PLEASE KILL ME:

Published July 26, 1996 7:00PM (EDT)

In "Please Kill Me," Legs McNeil and Gillian McCain track the rise and fall of American punk, from its late-'60s roots to its Reagan-era demise. We hear from all the usual suspects -- including John Cale, Iggy Pop, Patti Smith, Richard Hell and the Ramones -- as well as a vast constellation of fringe figures, who mostly document the sex lives and substance-abuse patterns of the stars.

Not surprisingly, many of the participants are nostalgic for the golden age of 1975. But others, like Dee Dee Ramone, have long since exhausted their patience with "the little-boy look, the bowl haircut and the motorcycle jacket" (which McNeil himself seems to favor to this very day). By the end of the book it's hard not to share Dee Dee's feelings, and to wonder whether the authors haven't expended 100 pages too many on this particular cultural moment.

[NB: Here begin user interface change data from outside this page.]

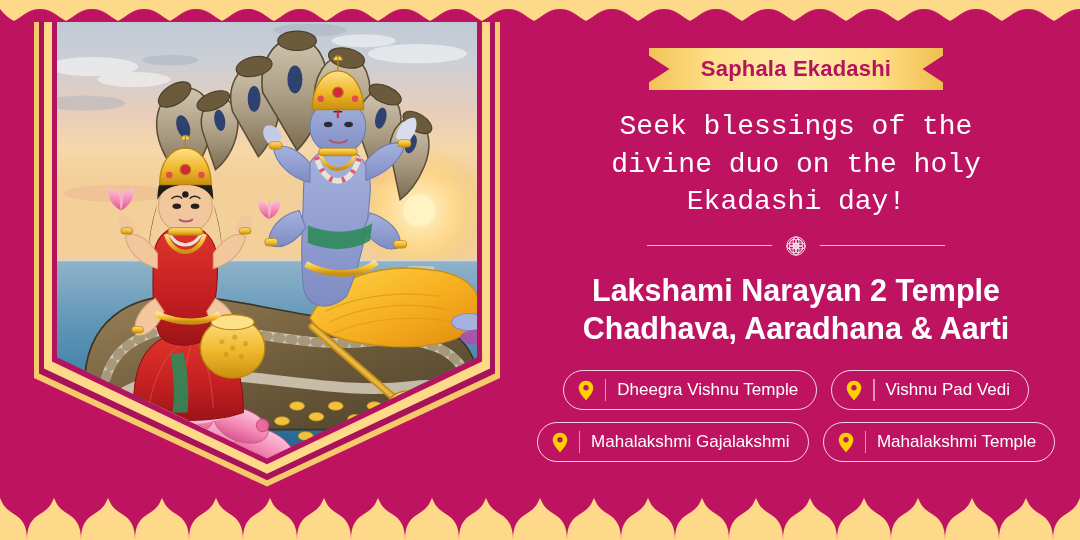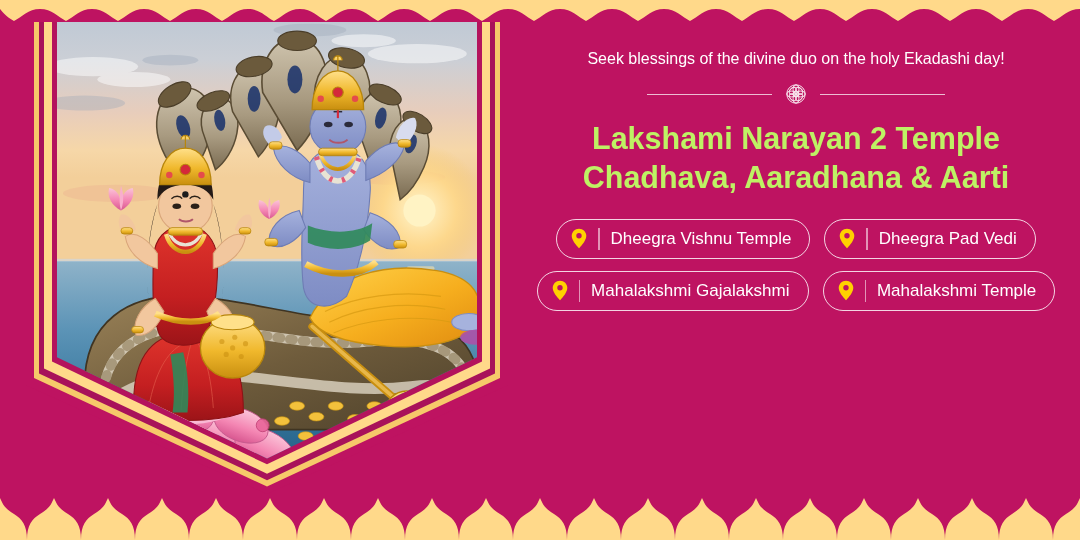"Saphala Ekadashi" div.badge-wrap { html: none -> <div> <div> <span>Saphala Ekadashi</span> </div> </div> }
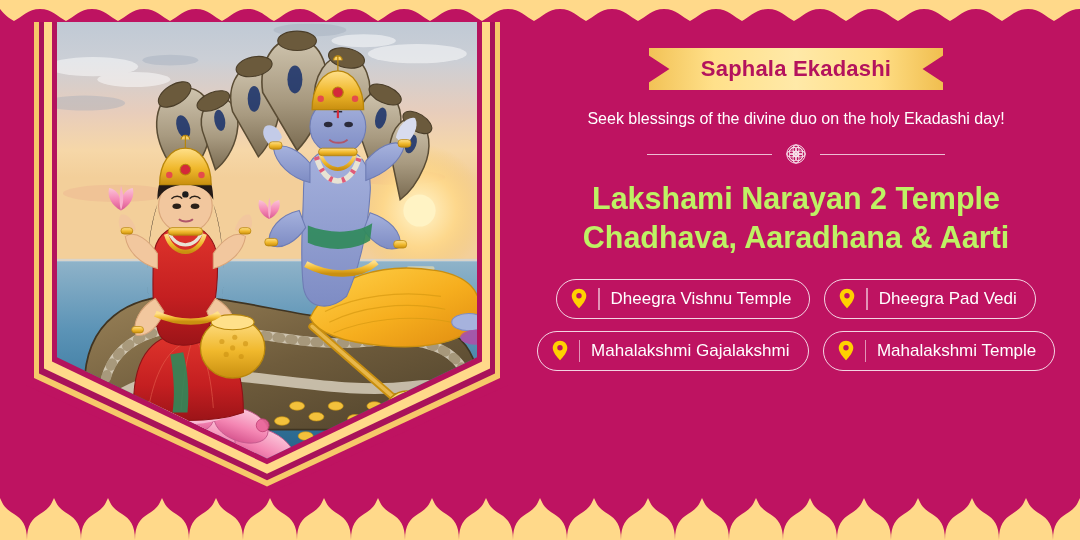"Seek blessings of the divine" .subtitle { font-family: none -> Liberation Mono, monospace; font-size: 16px -> 28px }
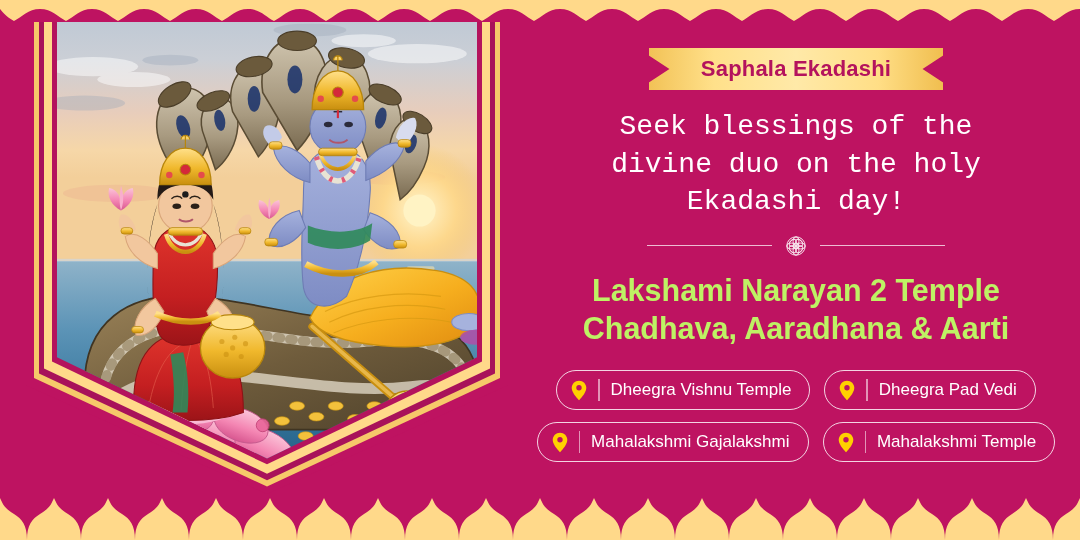"Lakshami Narayan 2 Temple Chadhava," .title { color: #bef264 -> #ffffff }
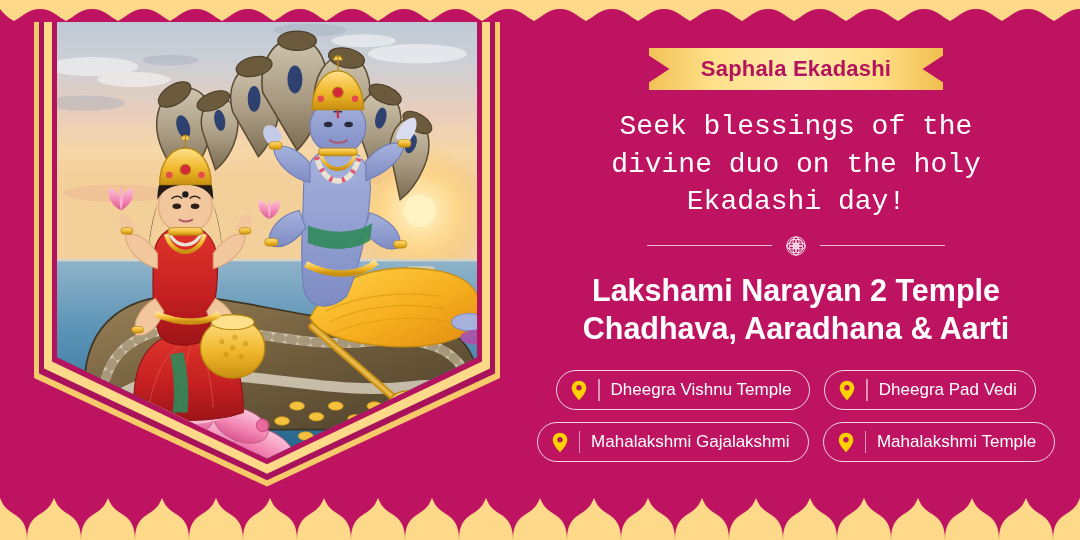"Dheegra Pad Vedi" span.chip-label { text: Dheegra -> Vishnu }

Still, "Please Kill Me" often makes for hilarious reading. Its loony pile-up of detail does manage to catch the jolting energy of the period. And Danny Fields' description of the rapport between pre-punk titans Jim Morrison and Nico is worth the price of admission, even as it serves as a corrective to mythomaniacs like Oliver Stone: "They were both too poetic to say anything. It was a very boring, poetic, silent thing that was going on between them. They formed a mystical bond immediately -- I think Morrison pulled Nico's hair and then he proceeded to get extremely drunk and I fed him whatever was left of my drugs that Edie Sedgwick hadn't stolen."


By James Marcus

James Marcus is a critic, translator and novelist living in Portland, Oregon. He is a regular contributor to Salon.